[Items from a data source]
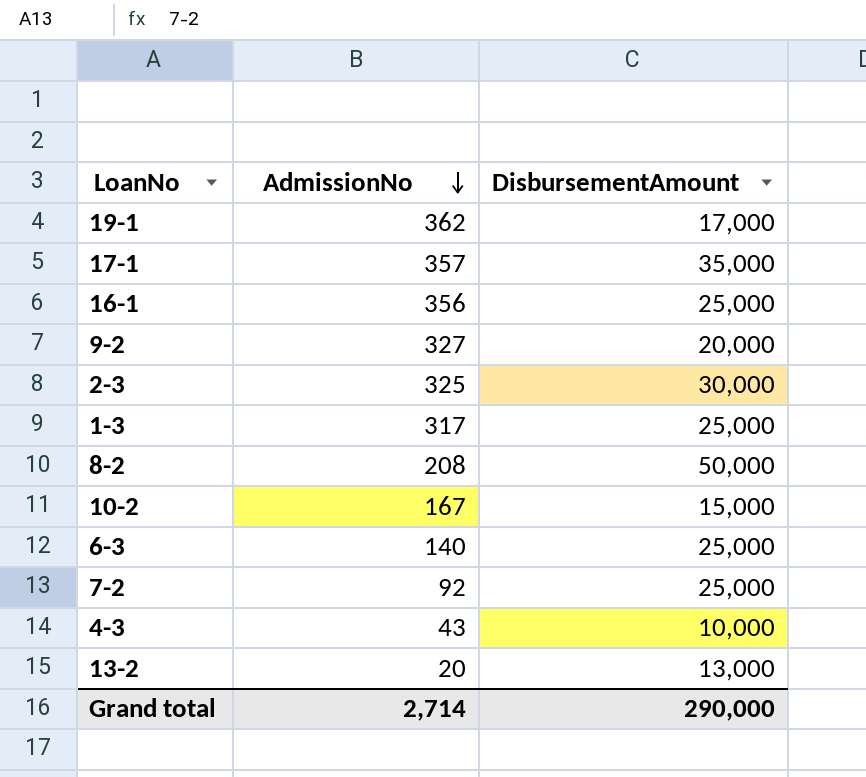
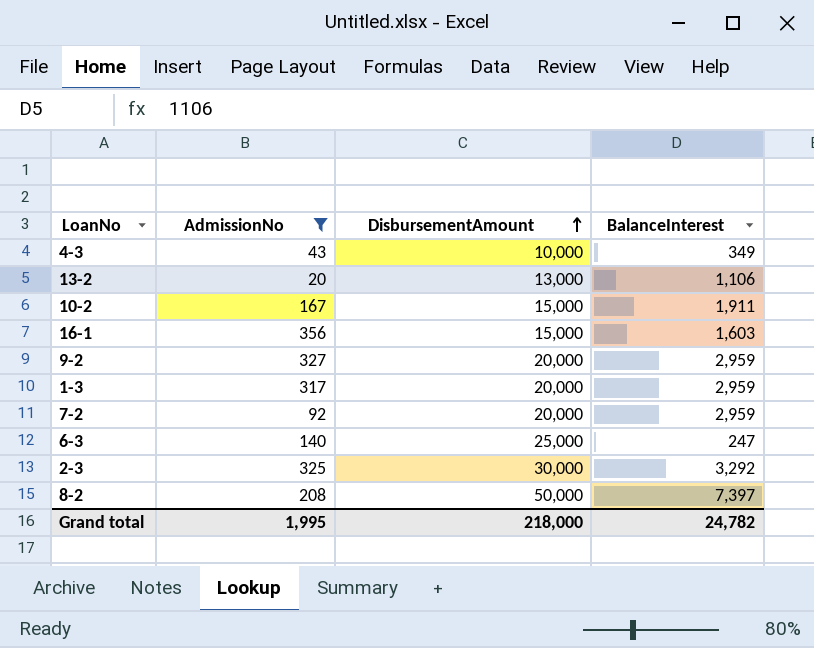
filter: none -> AdmissionNo <= 356
row order: AdmissionNo descending -> DisbursementAmount ascending
column BalanceInterest | position: none -> 4
16-1 | DisbursementAmount: 25,000 -> 15,000
1-3 | DisbursementAmount: 25,000 -> 20,000
7-2 | DisbursementAmount: 25,000 -> 20,000
Grand total | AdmissionNo: 2,714 -> 1,995
Grand total | DisbursementAmount: 290,000 -> 218,000

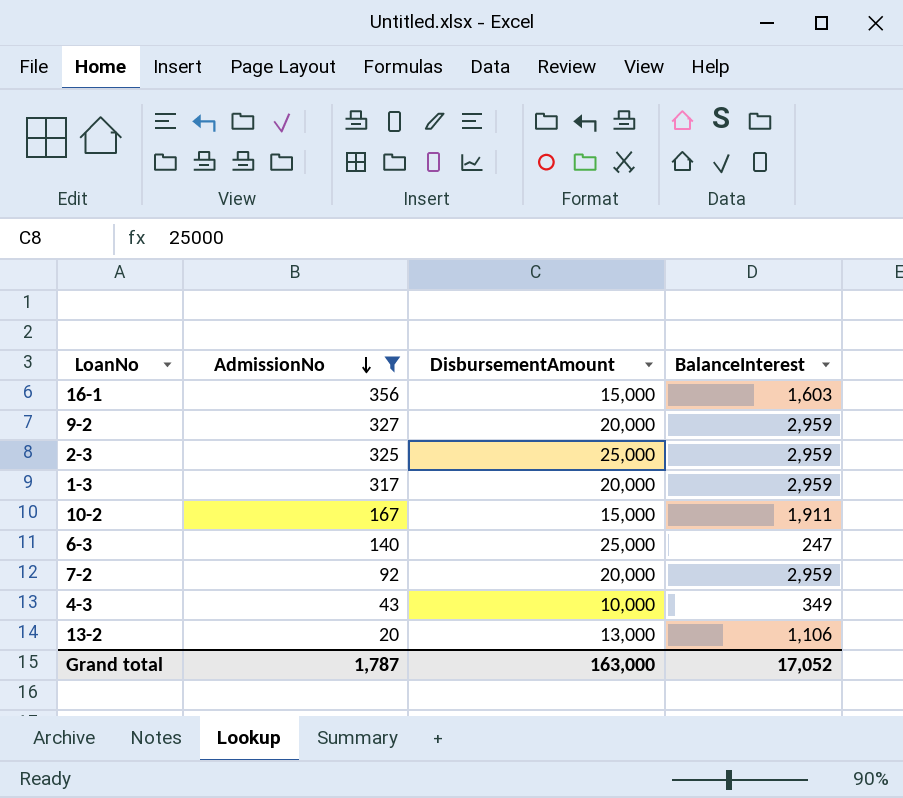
row order: DisbursementAmount ascending -> AdmissionNo descending
row 8-2: 208 | 50,000 | 7,397 -> none
2-3 | DisbursementAmount: 30,000 -> 25,000
2-3 | BalanceInterest: 3,292 -> 2,959
Grand total | AdmissionNo: 1,995 -> 1,787
Grand total | DisbursementAmount: 218,000 -> 163,000
Grand total | BalanceInterest: 24,782 -> 17,052

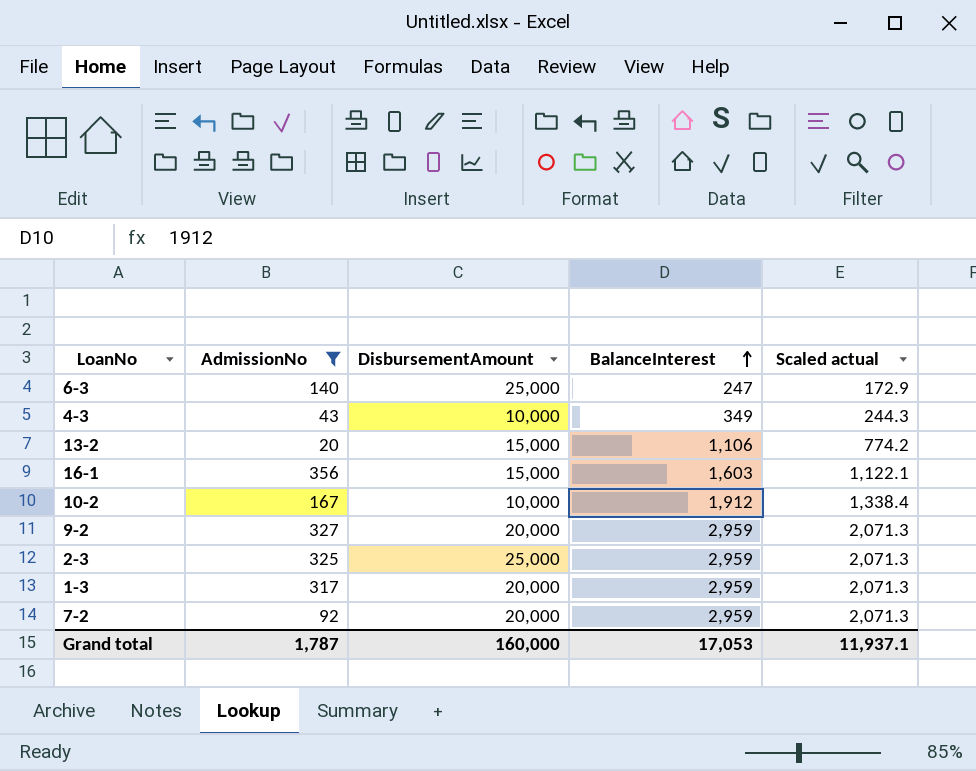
row order: AdmissionNo descending -> BalanceInterest ascending
column Scaled actual | formula: none -> [BalanceInterest] * 0.7
13-2 | DisbursementAmount: 13,000 -> 15,000
10-2 | DisbursementAmount: 15,000 -> 10,000
10-2 | BalanceInterest: 1,911 -> 1,912
Grand total | DisbursementAmount: 163,000 -> 160,000
Grand total | BalanceInterest: 17,052 -> 17,053

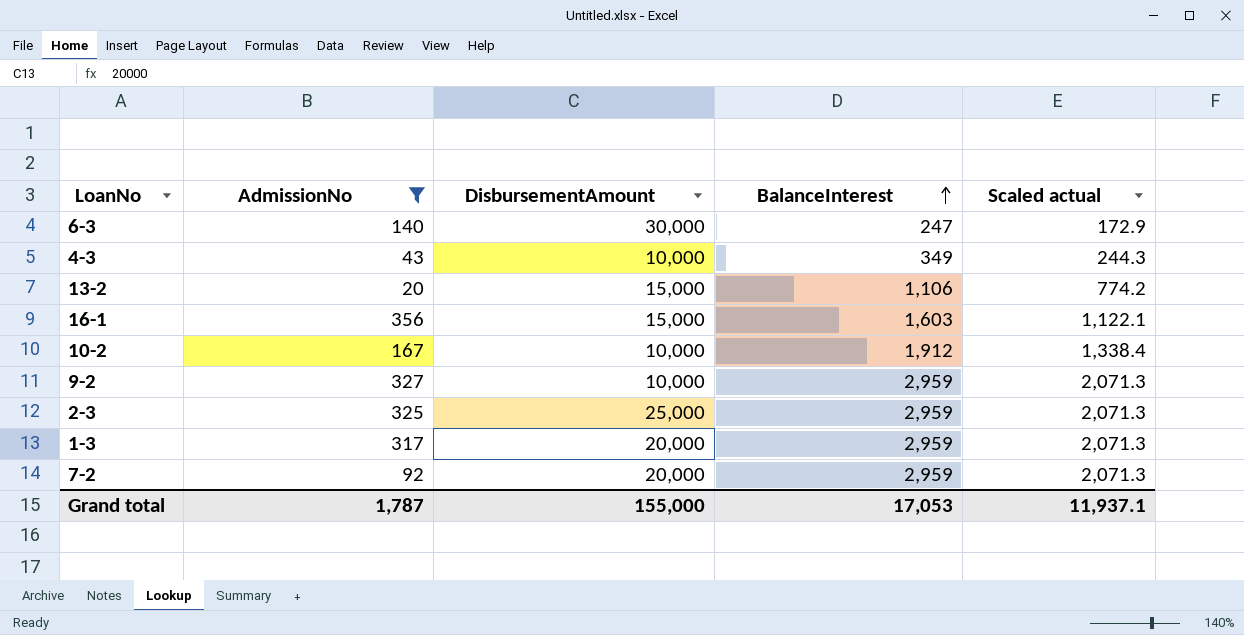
6-3 | DisbursementAmount: 25,000 -> 30,000
9-2 | DisbursementAmount: 20,000 -> 10,000
Grand total | DisbursementAmount: 160,000 -> 155,000

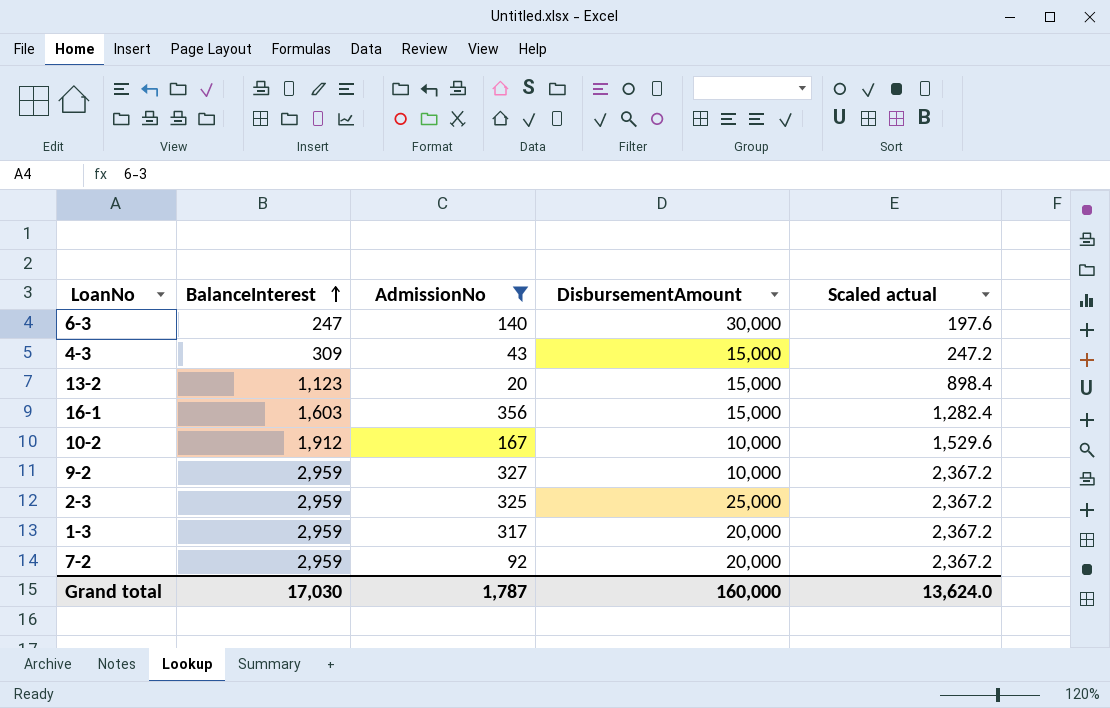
column BalanceInterest | position: 4 -> 2
column Scaled actual | formula: [BalanceInterest] * 0.7 -> [BalanceInterest] * 0.8
4-3 | BalanceInterest: 349 -> 309
4-3 | DisbursementAmount: 10,000 -> 15,000
13-2 | BalanceInterest: 1,106 -> 1,123
Grand total | BalanceInterest: 17,053 -> 17,030
Grand total | DisbursementAmount: 155,000 -> 160,000
Grand total | Scaled actual: 11,937.1 -> 13,624.0

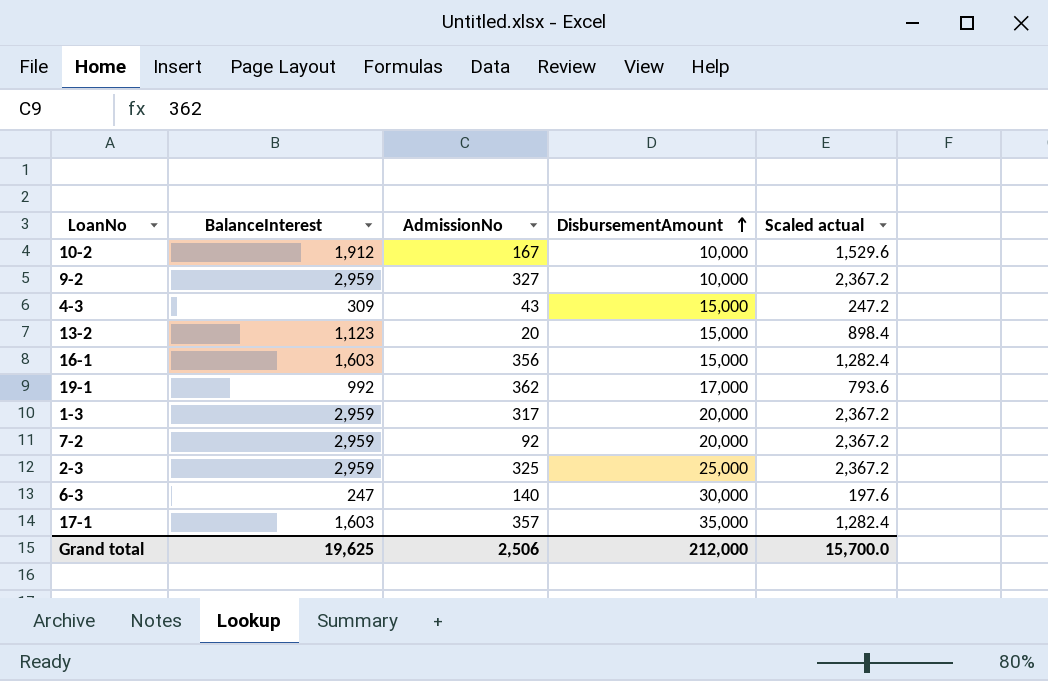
filter: AdmissionNo <= 356 -> none
row order: BalanceInterest ascending -> DisbursementAmount ascending
Grand total | BalanceInterest: 17,030 -> 19,625
Grand total | AdmissionNo: 1,787 -> 2,506
Grand total | DisbursementAmount: 160,000 -> 212,000
Grand total | Scaled actual: 13,624.0 -> 15,700.0

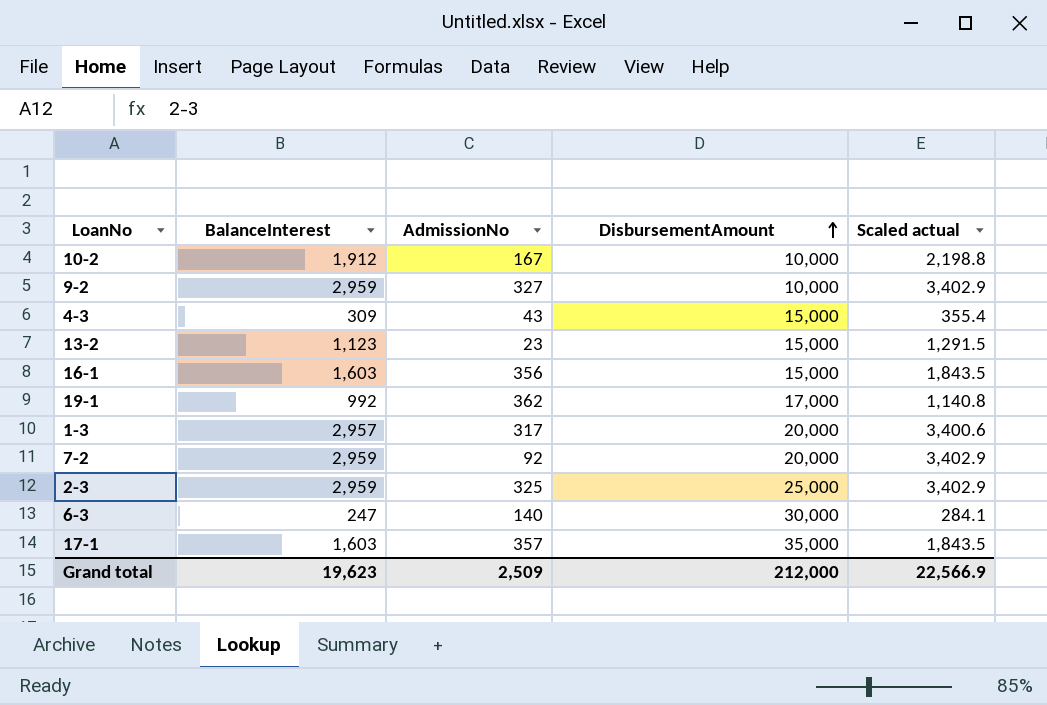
column Scaled actual | formula: [BalanceInterest] * 0.8 -> [BalanceInterest] * 1.15
13-2 | AdmissionNo: 20 -> 23
1-3 | BalanceInterest: 2,959 -> 2,957
Grand total | BalanceInterest: 19,625 -> 19,623
Grand total | AdmissionNo: 2,506 -> 2,509
Grand total | Scaled actual: 15,700.0 -> 22,566.9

**Task description**: Retype the data in full. Images do not go in the copy.

**Solved problem**:
filter: none -> AdmissionNo <= 356
row order: AdmissionNo descending -> DisbursementAmount ascending
column BalanceInterest | position: none -> 4
16-1 | DisbursementAmount: 25,000 -> 15,000
1-3 | DisbursementAmount: 25,000 -> 20,000
7-2 | DisbursementAmount: 25,000 -> 20,000
Grand total | AdmissionNo: 2,714 -> 1,995
Grand total | DisbursementAmount: 290,000 -> 218,000

row order: DisbursementAmount ascending -> AdmissionNo descending
row 8-2: 208 | 50,000 | 7,397 -> none
2-3 | DisbursementAmount: 30,000 -> 25,000
2-3 | BalanceInterest: 3,292 -> 2,959
Grand total | AdmissionNo: 1,995 -> 1,787
Grand total | DisbursementAmount: 218,000 -> 163,000
Grand total | BalanceInterest: 24,782 -> 17,052

row order: AdmissionNo descending -> BalanceInterest ascending
column Scaled actual | formula: none -> [BalanceInterest] * 0.7
13-2 | DisbursementAmount: 13,000 -> 15,000
10-2 | DisbursementAmount: 15,000 -> 10,000
10-2 | BalanceInterest: 1,911 -> 1,912
Grand total | DisbursementAmount: 163,000 -> 160,000
Grand total | BalanceInterest: 17,052 -> 17,053

6-3 | DisbursementAmount: 25,000 -> 30,000
9-2 | DisbursementAmount: 20,000 -> 10,000
Grand total | DisbursementAmount: 160,000 -> 155,000

column BalanceInterest | position: 4 -> 2
column Scaled actual | formula: [BalanceInterest] * 0.7 -> [BalanceInterest] * 0.8
4-3 | BalanceInterest: 349 -> 309
4-3 | DisbursementAmount: 10,000 -> 15,000
13-2 | BalanceInterest: 1,106 -> 1,123
Grand total | BalanceInterest: 17,053 -> 17,030
Grand total | DisbursementAmount: 155,000 -> 160,000
Grand total | Scaled actual: 11,937.1 -> 13,624.0

filter: AdmissionNo <= 356 -> none
row order: BalanceInterest ascending -> DisbursementAmount ascending
Grand total | BalanceInterest: 17,030 -> 19,625
Grand total | AdmissionNo: 1,787 -> 2,506
Grand total | DisbursementAmount: 160,000 -> 212,000
Grand total | Scaled actual: 13,624.0 -> 15,700.0

column Scaled actual | formula: [BalanceInterest] * 0.8 -> [BalanceInterest] * 1.15
13-2 | AdmissionNo: 20 -> 23
1-3 | BalanceInterest: 2,959 -> 2,957
Grand total | BalanceInterest: 19,625 -> 19,623
Grand total | AdmissionNo: 2,506 -> 2,509
Grand total | Scaled actual: 15,700.0 -> 22,566.9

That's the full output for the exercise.